The filters all take a cutoff frequency in Hz, plus an optional resonance (Q) as a second argument. Resonance defaults to 0.707 — a flat, neutral response — and rising values narrow and emphasise the cutoff into a sharper peak.

  • Lowpass(cutoff) keeps lows, cuts highs — warmer, darker.
  • Highpass(cutoff) keeps highs, cuts lows — thinner, airier.
  • Bandpass(cutoff) keeps a band around the cutoff, cutting either side.
  • Notch(cutoff) is the inverse — removes a band, e.g.
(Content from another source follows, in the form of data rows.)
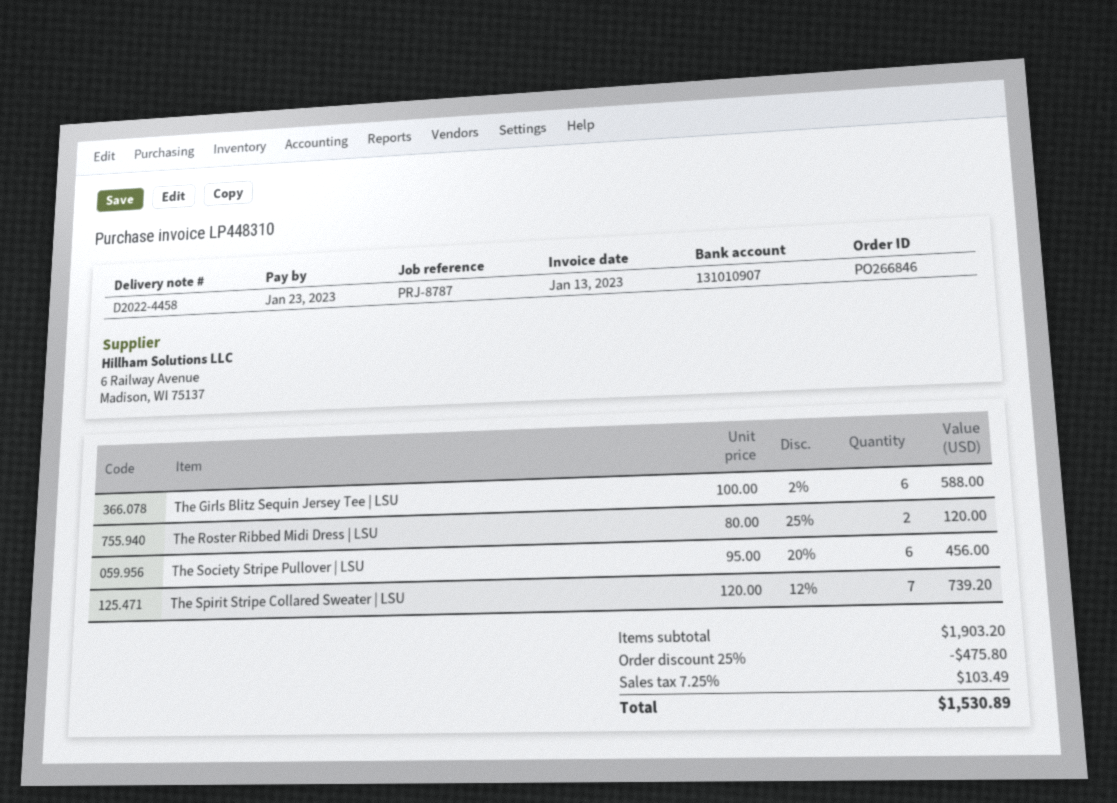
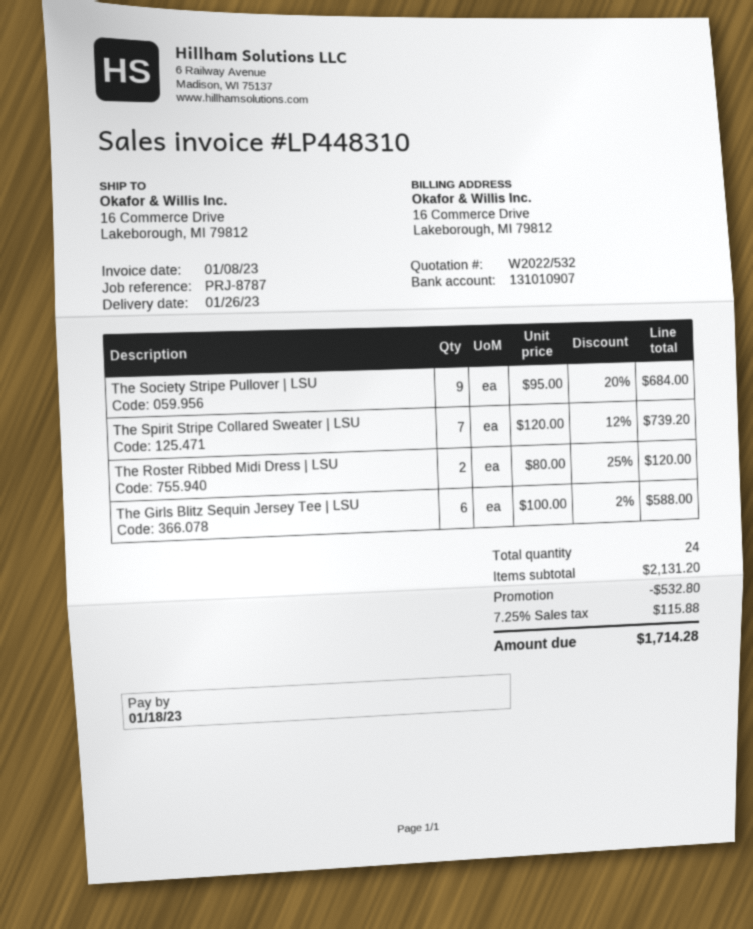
invoice date: 2023-01-13 -> 2023-01-08
due date: 2023-01-23 -> 2023-01-18
The Society Stripe Pullover | LSU: 6 x 95.00 - 20% = 456.00 -> 9 x 95.00 - 20% = 684.00
subtotal: 1903.20 -> 2131.20
discount: 475.80 -> 532.80
tax: 7.25% = 103.49 -> 7.25% = 115.88
total: 1530.89 -> 1714.28

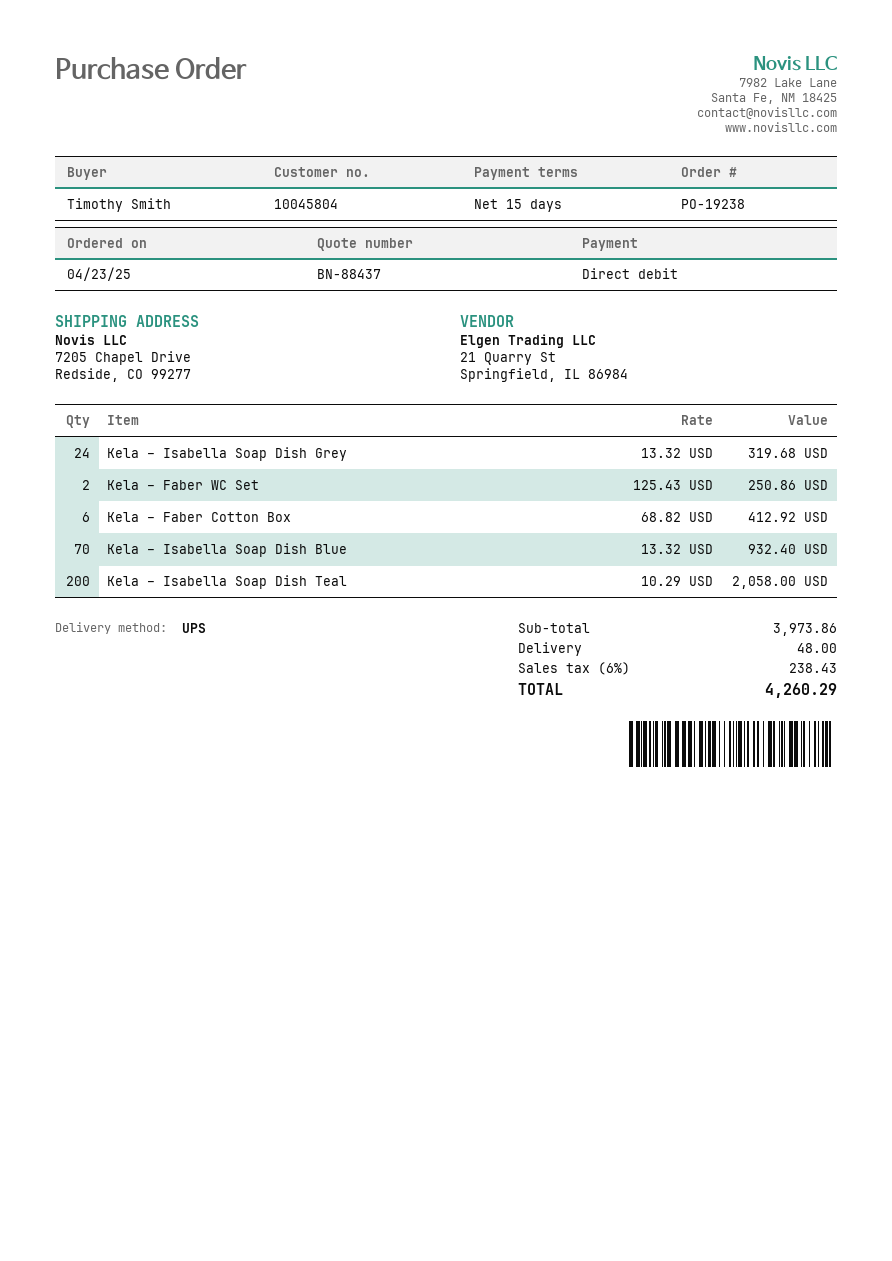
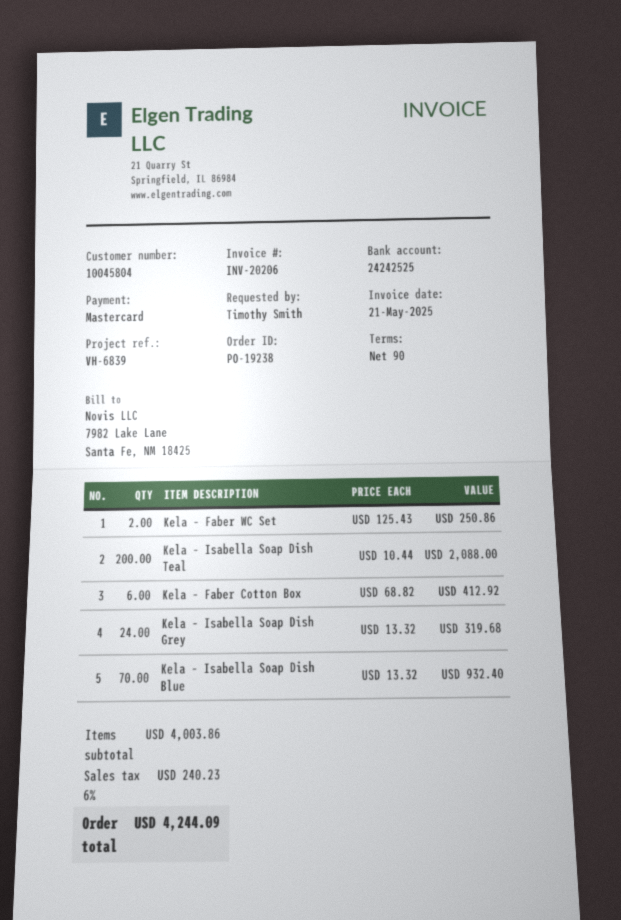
payment terms: 15 days -> 90 days
payment method: direct debit -> Mastercard
Kela – Isabella Soap Dish Teal: 200 x 10.29 = 2058.00 -> 200 x 10.44 = 2088.00
subtotal: 3973.86 -> 4003.86
shipping: 48.00 -> none
tax: 6% = 238.43 -> 6% = 240.23
total: 4260.29 -> 4244.09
Notch(60) to kill mains hum.
  • Allpass(cutoff, q) passes everything but shifts phase — a phaser building block.
  • Peak(cutoff) is a bell: a boost or emphasis around the cutoff.
use "std/instruments" { Sampler, Kit };
use "std/effects" { Lowpass, Highpass };
let drums = AudioTrack("drums");
drums.load_instrument(Sampler(Kit("CR-78")));
drums << [bd sd bd sd];
drums.load_effect(Lowpass(800, 3.0)); // resonant lowpass at 800 Hz, Q 3.0
drums.load_effect(Highpass(120)); // clear out the sub-rumble
PLAY;

Two reverbs add space. Reverb(size, damping) is a room/hall: size (0–1) sets how large the space feels, damping (0–1) how quickly the highs decay. The PlateReverb models a lusher, more diffuse plate with its own size and tone controls.

use "std/instruments" { Sampler, Kit };
use "std/effects" { Reverb };
let drums = AudioTrack("drums");
drums.load_instrument(Sampler(Kit("CR-78")));
drums << [bd sd bd sd];
drums.load_effect(Reverb(0.8, 0.3)); // big room, gentle damping
PLAY;

For wet/dry control — keeping the dry signal and sending only a copy through the reverb — use a send to a dedicated effect track, covered in Routing, Buses & Sends.

Overdrive(amount) and Distortion(amount) add harmonics and grit, from gentle warmth to hard clipping as amount rises:

use "std/instruments" { Sampler, Kit };
use "std/effects" { Overdrive };
let drums = AudioTrack("drums");
drums.load_instrument(Sampler(Kit("CR-78")));
drums << [bd sd bd sd];
drums.load_effect(Overdrive(0.5));
PLAY;

You’ll often want to adjust an effect after creating it. Keep a reference to it, then set parameters by name. There are two ways, and they do the same thing for a static value:

use "std/effects" { Delay };
let echo = Delay(0.25, 0.5);
echo.param_set("Time", 0.4); // method form
echo.param("Time") << 0.15; // operator form

param_set returns the effect, so calls chain. The << form is the one to remember, though, because it accepts more than a fixed number: feed it a moving signal and the parameter sweeps over time.

echo.param("Feedback") << Sine(0.2).range(0.2, 0.7); // feedback drifts

That’s modulation — the bridge from static effects to living, moving ones — and it’s the subject of the next-but-one chapter.

You can load effects, chain them in order, and dial their parameters. Next, wire tracks together, then make those parameters move.